I couldn't pick a favorite so we have 30+ fruit trees includind several peaches and nectarines that have different ripenings through the summer; last chance peach is ready now.  There's zipper tangerines, oranges, tangelos, blood orange, ruby grapefruits, plums, pears (5 varietiess on one tree), guavas, mandarins, apples, persimmons, pomegranate, kumquats and jujubes.  I almost forgot blackberries, lemons  and figs.   There's a walnut tree out there too and several varieties of grapes.   I wander around all year eating all kinds of fruit.  Actually it brings a lot of company, usually they are carrying bags or boxes.  Just to throw them off track there's a Buddha's hand out there too.  Every kid wants one for Show-and-Tell
If there's anything left I might even cook something with the fruit


----------



## dragnlaw

Oldvine, I'm plotting my California trip right now.  That sounds like heaven!


----------



## Andy M.

I gave up on stone fruit a long time ago. In the northeast we seem to get the worst of the crop. Peaches are hard and dry, plums always seem unripe. I remember ripe juicy peaches. When you took a bite, the juices ran down your arm. Can't count on finding them anymore. Maybe I should take a road trip to Georgia.


----------



## Linda0818

I'm not a huge fan of fruit, but when in the mood to eat it, watermelon is my absolute favorite. I also love:

Blackberries
Blueberries
Strawberries
Bananas 
Cantaloupe

I like apples as well, but only in slices and dipped in peanut butter. I won't eat them plain. 
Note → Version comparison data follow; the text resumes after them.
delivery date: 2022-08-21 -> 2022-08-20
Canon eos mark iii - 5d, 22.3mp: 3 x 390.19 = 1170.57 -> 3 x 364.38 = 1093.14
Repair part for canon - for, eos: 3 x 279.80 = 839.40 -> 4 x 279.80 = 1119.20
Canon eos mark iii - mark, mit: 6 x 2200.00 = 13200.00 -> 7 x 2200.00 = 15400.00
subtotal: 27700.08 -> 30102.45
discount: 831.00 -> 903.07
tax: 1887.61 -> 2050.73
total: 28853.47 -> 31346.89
Two fruits that aren't 'fruity' that I eat on a regular basis (almost daily) are avocado and tomatoes. 

I like pineapple, but only canned. Don't like it fresh. And I also love canned peaches in their own juice as long as they're super cold/from the fridge.


----------



## GotGarlic

Linda0818 said:


> I'm not a huge fan of fruit, but when in the mood to eat it, watermelon is my absolute favorite. I also love:
> 
> Blackberries
> Blueberries
> Strawberries
> Bananas
> Cantaloupe
> 
> I like apples as well, but only in slices and dipped in peanut butter. I won't eat them plain.
> 
> Two fruits that aren't 'fruity' that I eat on a regular basis (almost daily) are avocado and tomatoes.
> 
> I like pineapple, but only canned. Don't like it fresh. And I also love canned peaches in their own juice as long as they're super cold/from the fridge.


Have you ever made apple sauce? It's really easy and really delicious [emoji39] I have a gadget that cores apples and cuts them into eight pieces at the same time. I cut the wedges into thirds and put them in a sauce pan with a little water and some Penzeys Pie Spice seasoning. You could use a mixture of cinnamon, nutmeg and ground cloves. Let it simmer for about 15 minutes and you will have a delicious sauce. I serve it alongside pork chops, of course


----------



## dragnlaw

GotGarlic said:


> Have you ever made apple sauce? It's really easy and really delicious [emoji39] I have a gadget that cores apples and cuts them into eight pieces at the same time. I cut the wedges into thirds and put them in a sauce pan with a little water and some Penzeys Pie Spice seasoning. You could use a mixture of cinnamon, nutmeg and ground cloves. Let it simmer for about 15 minutes and you will have a delicious sauce. I serve it alongside pork chops, of course



My sister microwaves her apple sauce.  Peels, slices, sprinkles with some spices, covers and zaps.  Mashes with a fork and brings it to the table when supper is ready.  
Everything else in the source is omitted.